◆ Try it
Begin at the line that contains "Luxe SS23: 2" and repeat every line from there to the end of the records below, inclusive, without adding any other line.

◆ Version difference data
┏━━
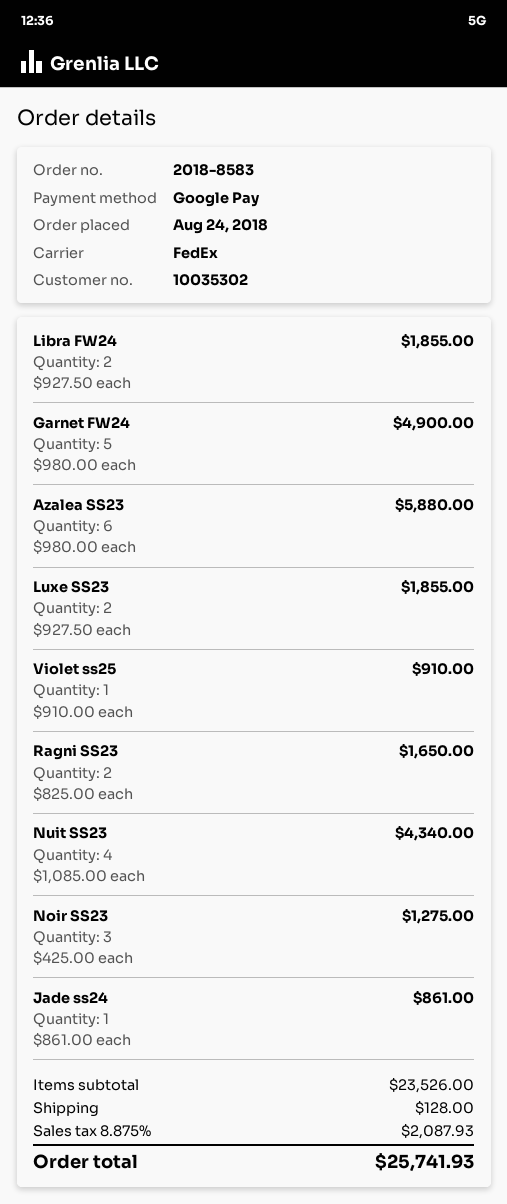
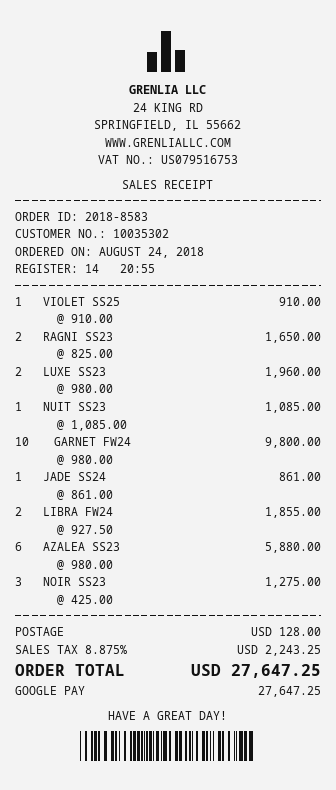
Garnet FW24: 5 x 980.00 = 4900.00 -> 10 x 980.00 = 9800.00
Luxe SS23: 2 x 927.50 = 1855.00 -> 2 x 980.00 = 1960.00
Nuit SS23: 4 x 1085.00 = 4340.00 -> 1 x 1085.00 = 1085.00
tax: 8.875% = 2087.93 -> 8.875% = 2243.25
total: 25741.93 -> 27647.25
┗━━
◆ Result below
Luxe SS23: 2 x 927.50 = 1855.00 -> 2 x 980.00 = 1960.00
Nuit SS23: 4 x 1085.00 = 4340.00 -> 1 x 1085.00 = 1085.00
tax: 8.875% = 2087.93 -> 8.875% = 2243.25
total: 25741.93 -> 27647.25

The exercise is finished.